**Task prompt**
Look below for the line that has "New Country Organics Turkey". Set down the lines from there through the line that has "total: 430.14 -> 666.51", exactly as written.

**Records provided**
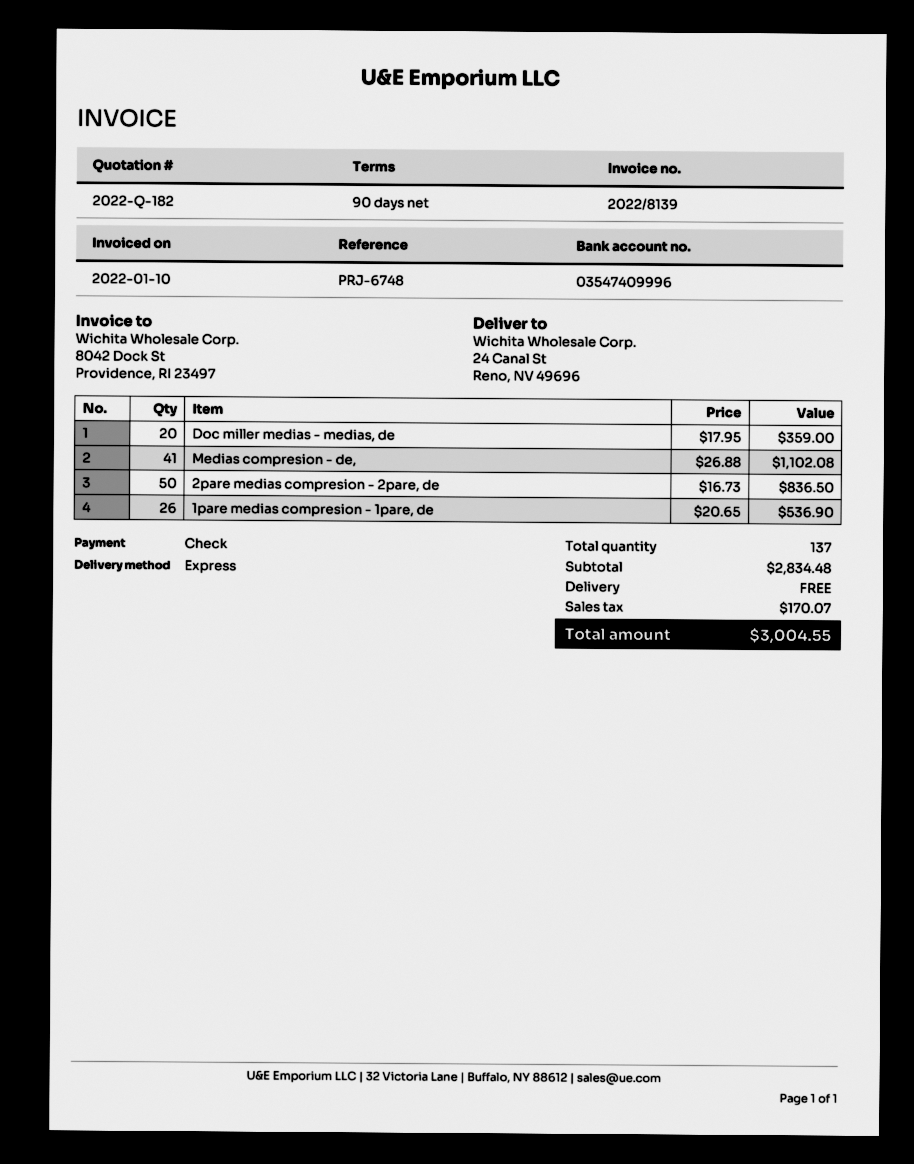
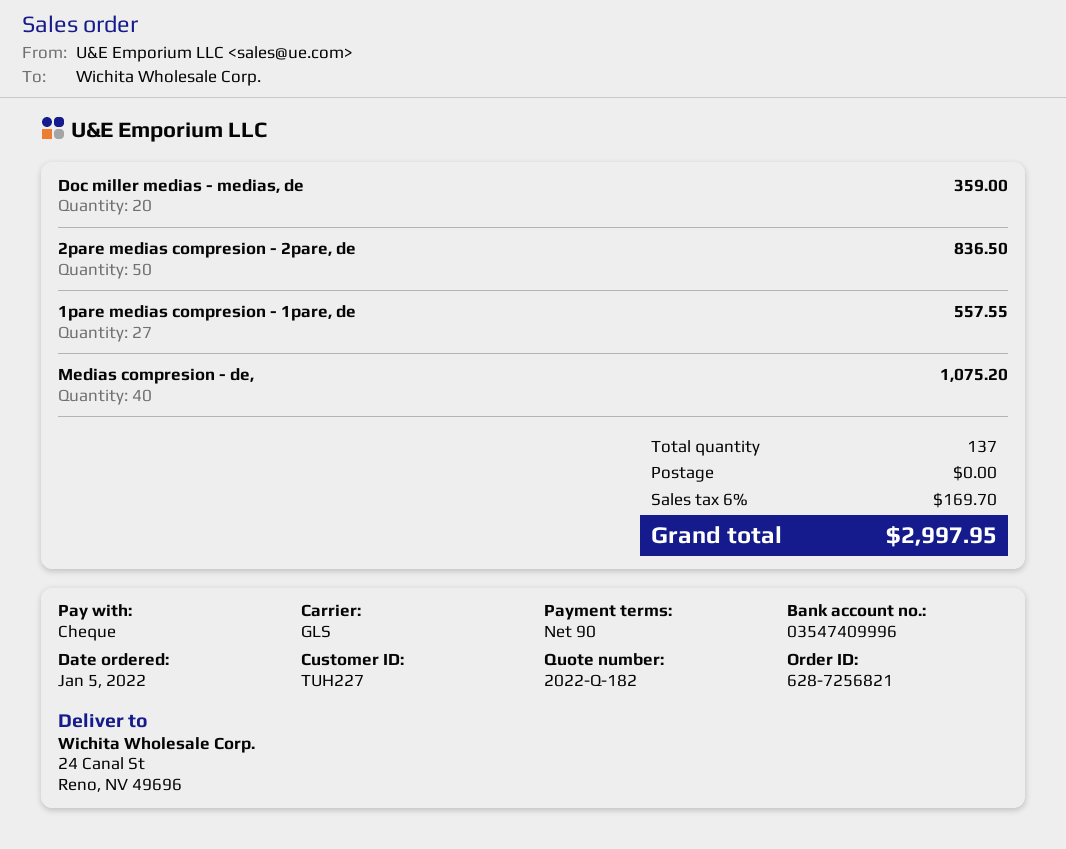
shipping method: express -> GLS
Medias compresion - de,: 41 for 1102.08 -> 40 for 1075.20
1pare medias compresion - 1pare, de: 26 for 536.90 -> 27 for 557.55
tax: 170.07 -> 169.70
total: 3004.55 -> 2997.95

---

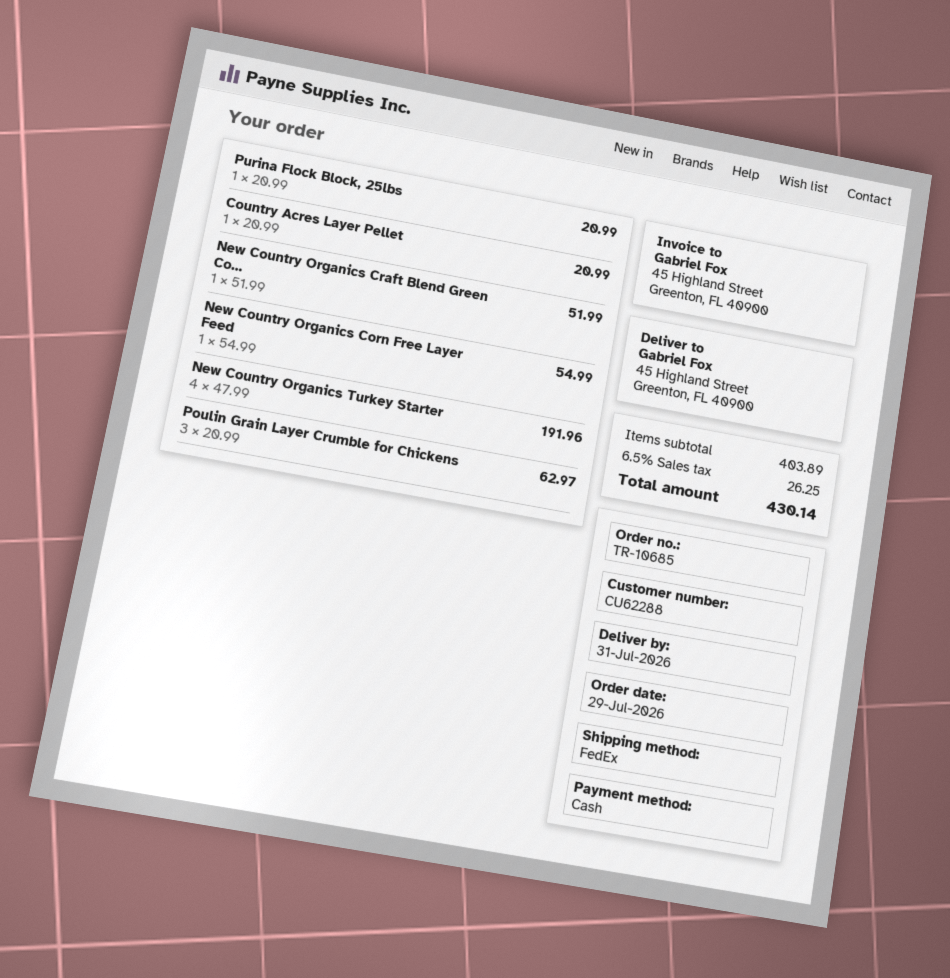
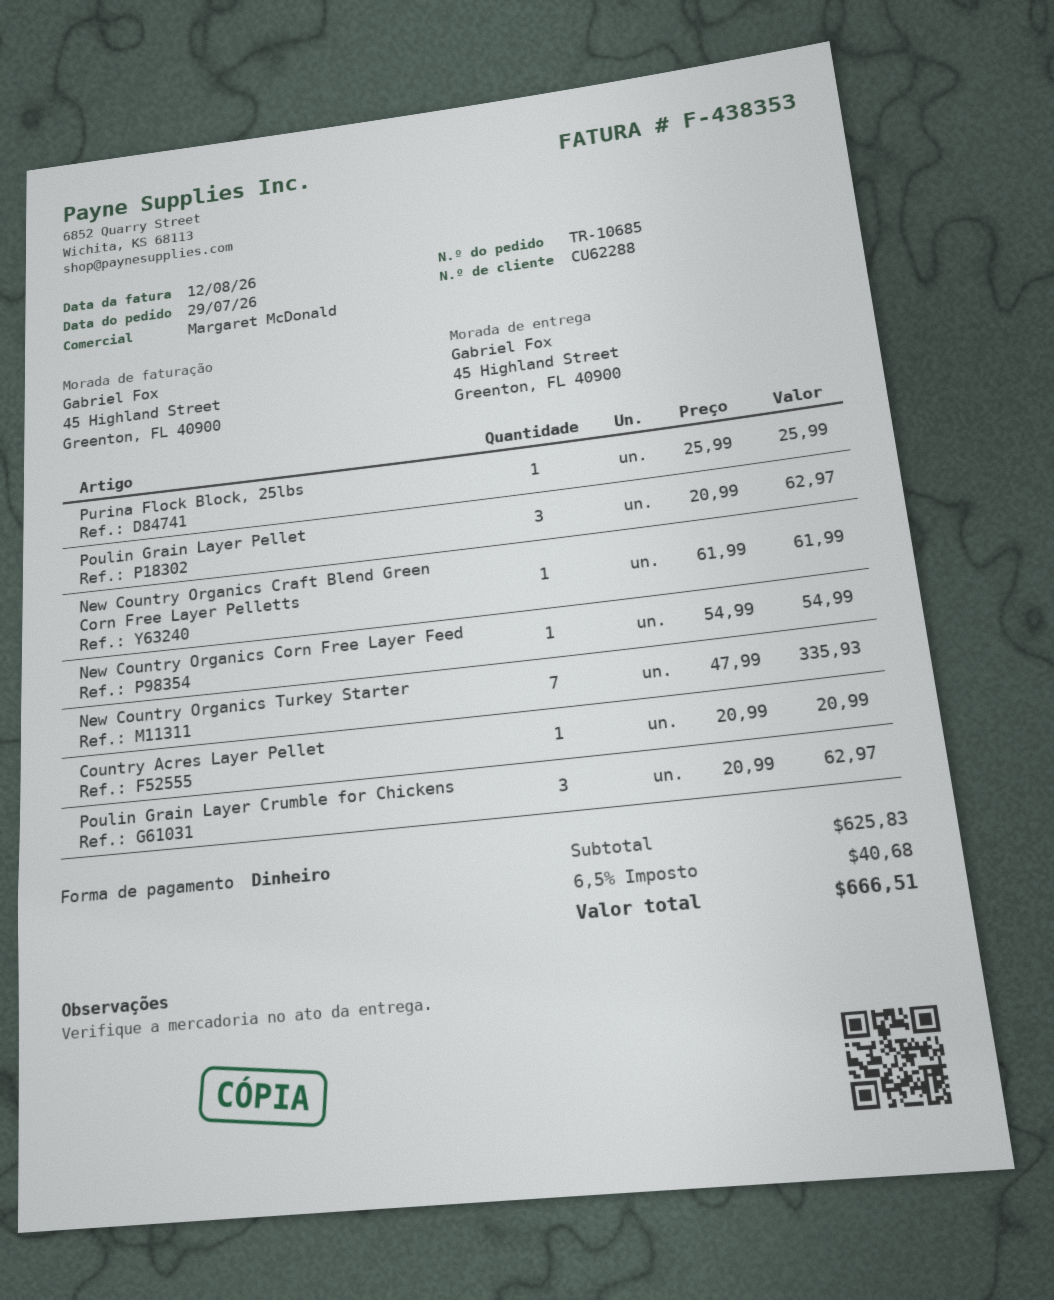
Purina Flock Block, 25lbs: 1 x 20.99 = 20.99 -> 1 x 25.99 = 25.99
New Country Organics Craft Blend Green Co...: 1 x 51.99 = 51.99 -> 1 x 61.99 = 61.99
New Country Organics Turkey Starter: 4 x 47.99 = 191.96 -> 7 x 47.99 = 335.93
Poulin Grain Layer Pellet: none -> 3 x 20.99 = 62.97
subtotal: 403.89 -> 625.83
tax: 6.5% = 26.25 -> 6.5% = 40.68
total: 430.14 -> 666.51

==

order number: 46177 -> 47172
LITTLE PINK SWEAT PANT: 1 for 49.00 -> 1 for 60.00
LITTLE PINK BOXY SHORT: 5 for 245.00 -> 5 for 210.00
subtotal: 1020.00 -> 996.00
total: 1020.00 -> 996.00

**Solution**
New Country Organics Turkey Starter: 4 x 47.99 = 191.96 -> 7 x 47.99 = 335.93
Poulin Grain Layer Pellet: none -> 3 x 20.99 = 62.97
subtotal: 403.89 -> 625.83
tax: 6.5% = 26.25 -> 6.5% = 40.68
total: 430.14 -> 666.51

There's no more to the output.